Exercise goal
Transcribe the data in full and exactly, omitting any pictures.

[Entries taken from a collection]
###
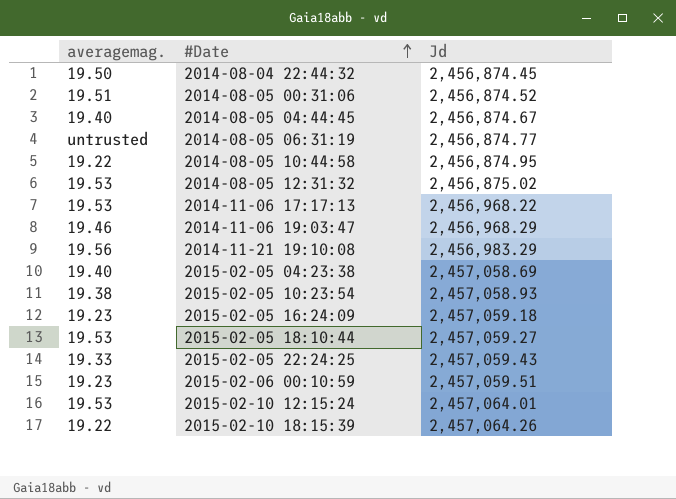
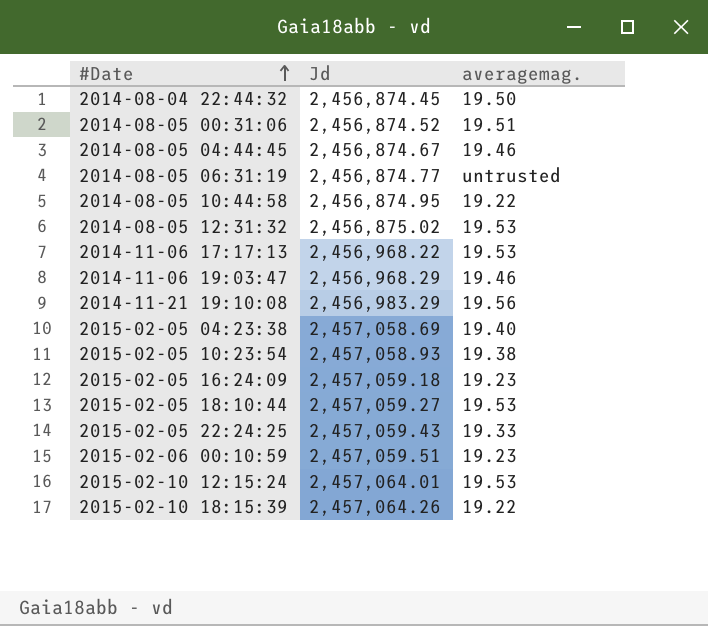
column averagemag. | position: 1 -> 3
2014-08-05 04:44:45 | averagemag.: 19.40 -> 19.46

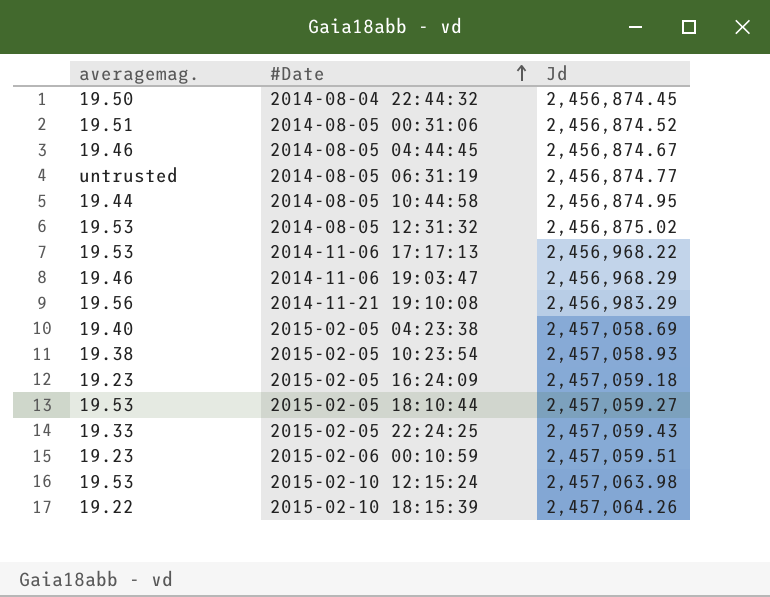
column averagemag. | position: 3 -> 1
2014-08-05 10:44:58 | averagemag.: 19.22 -> 19.44
2015-02-10 12:15:24 | Jd: 2,457,064.01 -> 2,457,063.98

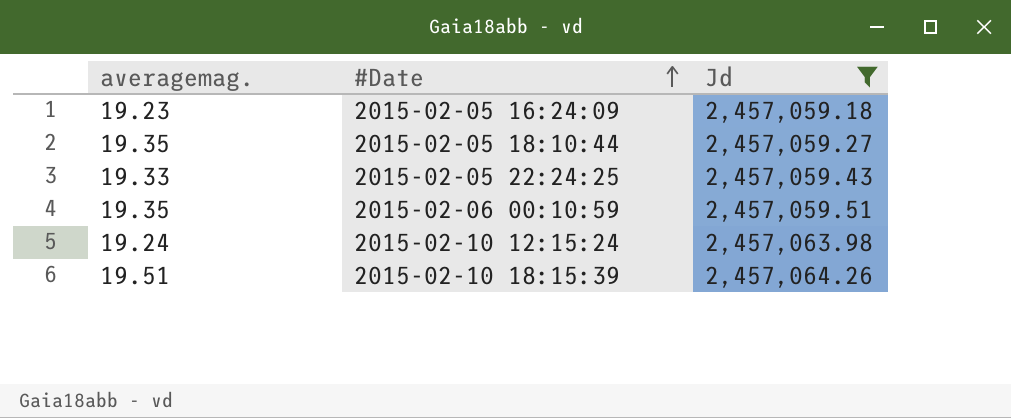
filter: none -> Jd >= 2,457,059.18
2015-02-05 18:10:44 | averagemag.: 19.53 -> 19.35
2015-02-06 00:10:59 | averagemag.: 19.23 -> 19.35
2015-02-10 12:15:24 | averagemag.: 19.53 -> 19.24
2015-02-10 18:15:39 | averagemag.: 19.22 -> 19.51

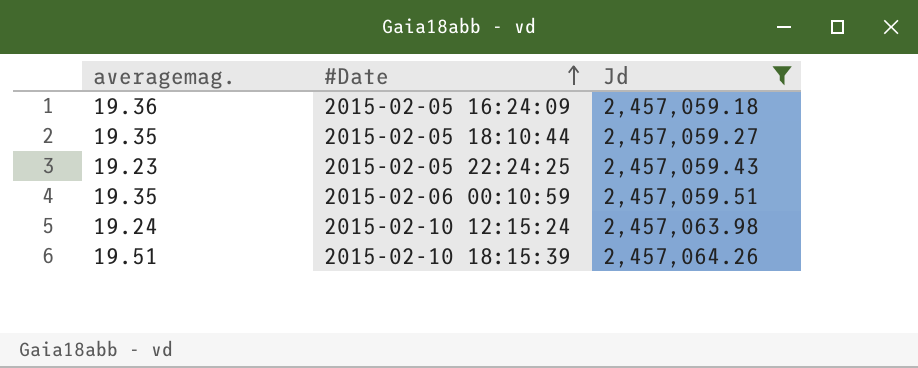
2015-02-05 16:24:09 | averagemag.: 19.23 -> 19.36
2015-02-05 22:24:25 | averagemag.: 19.33 -> 19.23

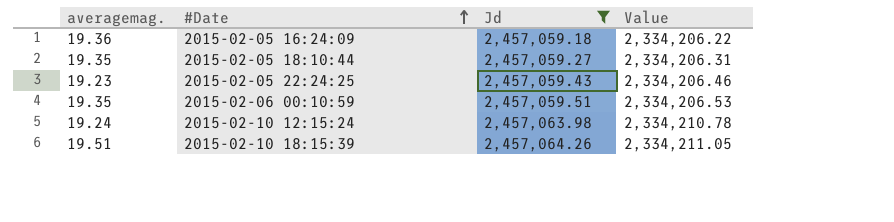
column Value | formula: none -> [Jd] * 0.95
###
Solution to this exercise
column averagemag. | position: 1 -> 3
2014-08-05 04:44:45 | averagemag.: 19.40 -> 19.46

column averagemag. | position: 3 -> 1
2014-08-05 10:44:58 | averagemag.: 19.22 -> 19.44
2015-02-10 12:15:24 | Jd: 2,457,064.01 -> 2,457,063.98

filter: none -> Jd >= 2,457,059.18
2015-02-05 18:10:44 | averagemag.: 19.53 -> 19.35
2015-02-06 00:10:59 | averagemag.: 19.23 -> 19.35
2015-02-10 12:15:24 | averagemag.: 19.53 -> 19.24
2015-02-10 18:15:39 | averagemag.: 19.22 -> 19.51

2015-02-05 16:24:09 | averagemag.: 19.23 -> 19.36
2015-02-05 22:24:25 | averagemag.: 19.33 -> 19.23

column Value | formula: none -> [Jd] * 0.95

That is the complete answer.